Material provided:
● ● ● ● ●

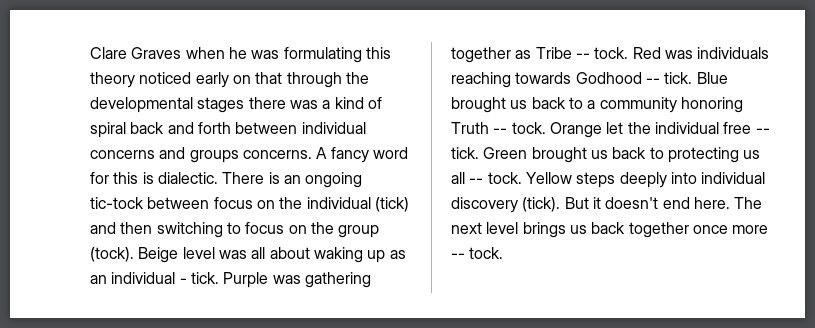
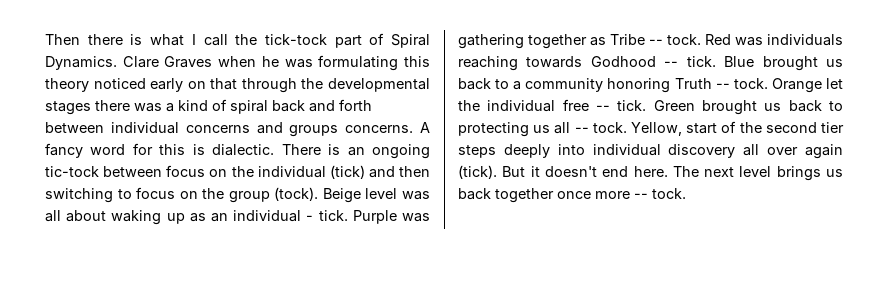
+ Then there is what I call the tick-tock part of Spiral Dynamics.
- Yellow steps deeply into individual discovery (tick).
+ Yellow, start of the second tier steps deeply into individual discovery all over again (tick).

● ● ● ● ●

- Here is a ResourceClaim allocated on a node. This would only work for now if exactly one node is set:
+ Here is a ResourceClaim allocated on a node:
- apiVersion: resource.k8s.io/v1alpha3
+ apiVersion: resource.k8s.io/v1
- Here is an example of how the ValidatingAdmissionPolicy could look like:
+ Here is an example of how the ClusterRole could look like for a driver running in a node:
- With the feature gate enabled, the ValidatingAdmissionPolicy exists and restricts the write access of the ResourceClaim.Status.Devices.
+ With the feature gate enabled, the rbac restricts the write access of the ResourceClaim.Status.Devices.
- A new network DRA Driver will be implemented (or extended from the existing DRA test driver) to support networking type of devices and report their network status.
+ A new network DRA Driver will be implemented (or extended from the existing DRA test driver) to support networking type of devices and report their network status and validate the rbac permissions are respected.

● ● ● ● ●

Task brief: Working from the material above, retype exactly the lines from the one with "- A new network" through the one with "permissions are respected.", both included, and only those lines.

Exercise solution:
- A new network DRA Driver will be implemented (or extended from the existing DRA test driver) to support networking type of devices and report their network status.
+ A new network DRA Driver will be implemented (or extended from the existing DRA test driver) to support networking type of devices and report their network status and validate the rbac permissions are respected.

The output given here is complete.